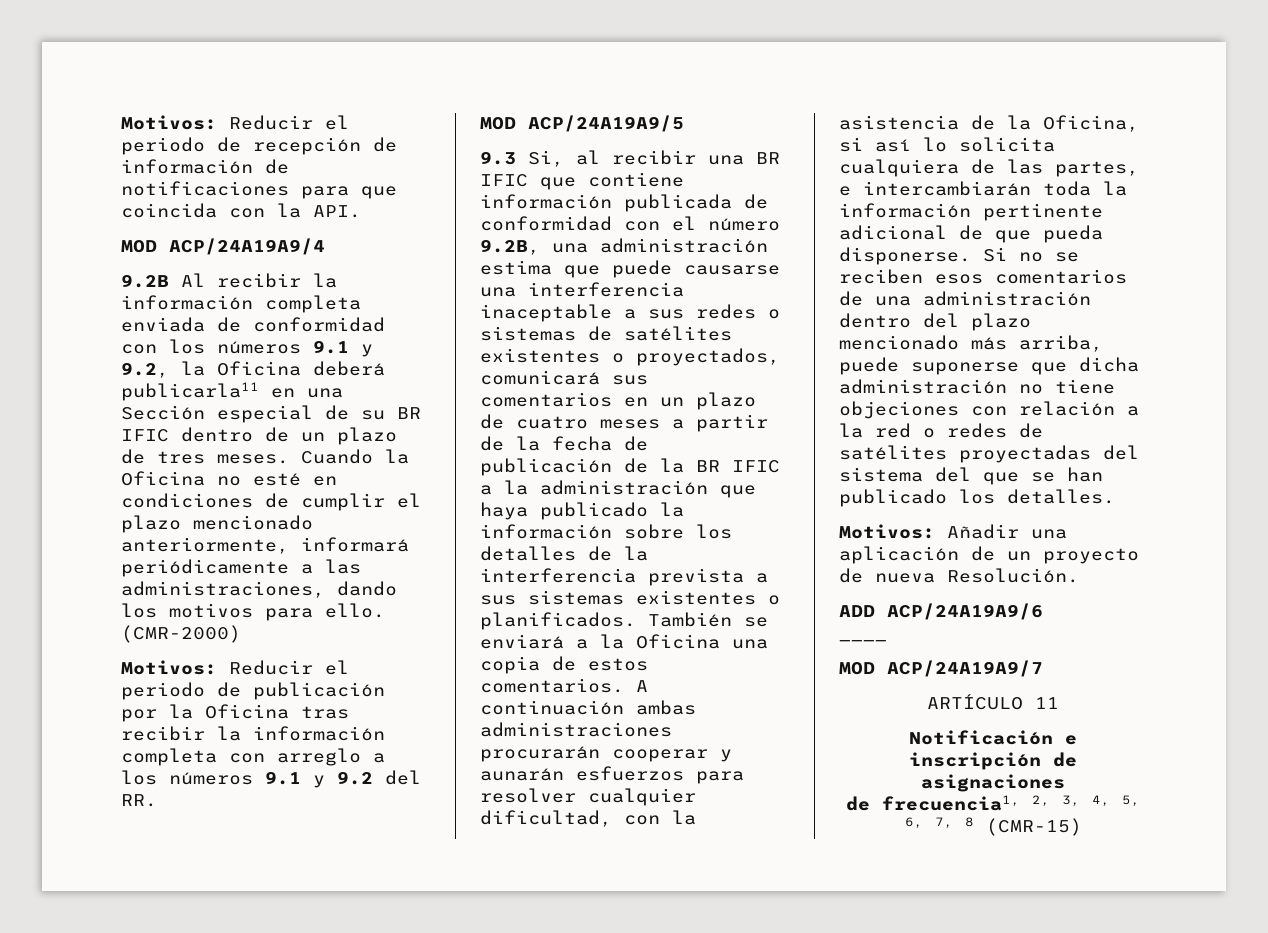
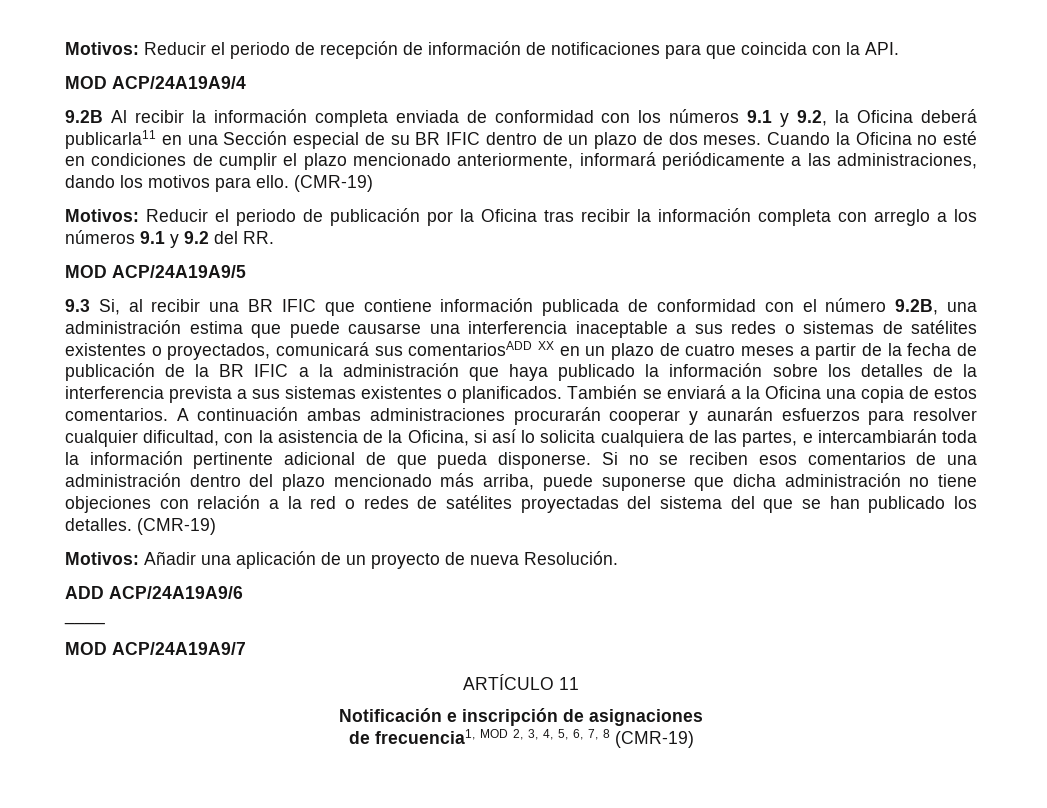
- 9.2B Al recibir la información completa enviada de conformidad con los números 9.1 y 9.2, la Oficina deberá publicarla11 en una Sección especial de su BR IFIC dentro de un plazo de tres meses.
+ 9.2B Al recibir la información completa enviada de conformidad con los números 9.1 y 9.2, la Oficina deberá publicarla11 en una Sección especial de su BR IFIC dentro de un plazo de dos meses.
- Cuando la Oficina no esté en condiciones de cumplir el plazo mencionado anteriormente, informará periódicamente a las administraciones, dando los motivos para ello. (CMR-2000)
+ Cuando la Oficina no esté en condiciones de cumplir el plazo mencionado anteriormente, informará periódicamente a las administraciones, dando los motivos para ello. (CMR-19)
- 9.3 Si, al recibir una BR IFIC que contiene información publicada de conformidad con el número 9.2B, una administración estima que puede causarse una interferencia inaceptable a sus redes o sistemas de satélites existentes o proyectados, comunicará sus comentarios en un plazo de cuatro meses a partir de la fecha de publicación de la BR IFIC a la administración que haya publicado la información sobre los detalles de la interferencia prevista a sus sistemas existentes o planificados.
+ 9.3 Si, al recibir una BR IFIC que contiene información publicada de conformidad con el número 9.2B, una administración estima que puede causarse una interferencia inaceptable a sus redes o sistemas de satélites existentes o proyectados, comunicará sus comentariosADD XX en un plazo de cuatro meses a partir de la fecha de publicación de la BR IFIC a la administración que haya publicado la información sobre los detalles de la interferencia prevista a sus sistemas existentes o planificados.
- Si no se reciben esos comentarios de una administración dentro del plazo mencionado más arriba, puede suponerse que dicha administración no tiene objeciones con relación a la red o redes de satélites proyectadas del sistema del que se han publicado los detalles.
+ Si no se reciben esos comentarios de una administración dentro del plazo mencionado más arriba, puede suponerse que dicha administración no tiene objeciones con relación a la red o redes de satélites proyectadas del sistema del que se han publicado los detalles. (CMR-19)
- de frecuencia1, 2, 3, 4, 5, 6, 7, 8 (CMR-15)
+ de frecuencia1, MOD 2, 3, 4, 5, 6, 7, 8 (CMR-19)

■ Task item
Pictures excluded, quote all the data above exactly.

■ Solution to the exercise
- 9.2B Al recibir la información completa enviada de conformidad con los números 9.1 y 9.2, la Oficina deberá publicarla11 en una Sección especial de su BR IFIC dentro de un plazo de tres meses.
+ 9.2B Al recibir la información completa enviada de conformidad con los números 9.1 y 9.2, la Oficina deberá publicarla11 en una Sección especial de su BR IFIC dentro de un plazo de dos meses.
- Cuando la Oficina no esté en condiciones de cumplir el plazo mencionado anteriormente, informará periódicamente a las administraciones, dando los motivos para ello. (CMR-2000)
+ Cuando la Oficina no esté en condiciones de cumplir el plazo mencionado anteriormente, informará periódicamente a las administraciones, dando los motivos para ello. (CMR-19)
- 9.3 Si, al recibir una BR IFIC que contiene información publicada de conformidad con el número 9.2B, una administración estima que puede causarse una interferencia inaceptable a sus redes o sistemas de satélites existentes o proyectados, comunicará sus comentarios en un plazo de cuatro meses a partir de la fecha de publicación de la BR IFIC a la administración que haya publicado la información sobre los detalles de la interferencia prevista a sus sistemas existentes o planificados.
+ 9.3 Si, al recibir una BR IFIC que contiene información publicada de conformidad con el número 9.2B, una administración estima que puede causarse una interferencia inaceptable a sus redes o sistemas de satélites existentes o proyectados, comunicará sus comentariosADD XX en un plazo de cuatro meses a partir de la fecha de publicación de la BR IFIC a la administración que haya publicado la información sobre los detalles de la interferencia prevista a sus sistemas existentes o planificados.
- Si no se reciben esos comentarios de una administración dentro del plazo mencionado más arriba, puede suponerse que dicha administración no tiene objeciones con relación a la red o redes de satélites proyectadas del sistema del que se han publicado los detalles.
+ Si no se reciben esos comentarios de una administración dentro del plazo mencionado más arriba, puede suponerse que dicha administración no tiene objeciones con relación a la red o redes de satélites proyectadas del sistema del que se han publicado los detalles. (CMR-19)
- de frecuencia1, 2, 3, 4, 5, 6, 7, 8 (CMR-15)
+ de frecuencia1, MOD 2, 3, 4, 5, 6, 7, 8 (CMR-19)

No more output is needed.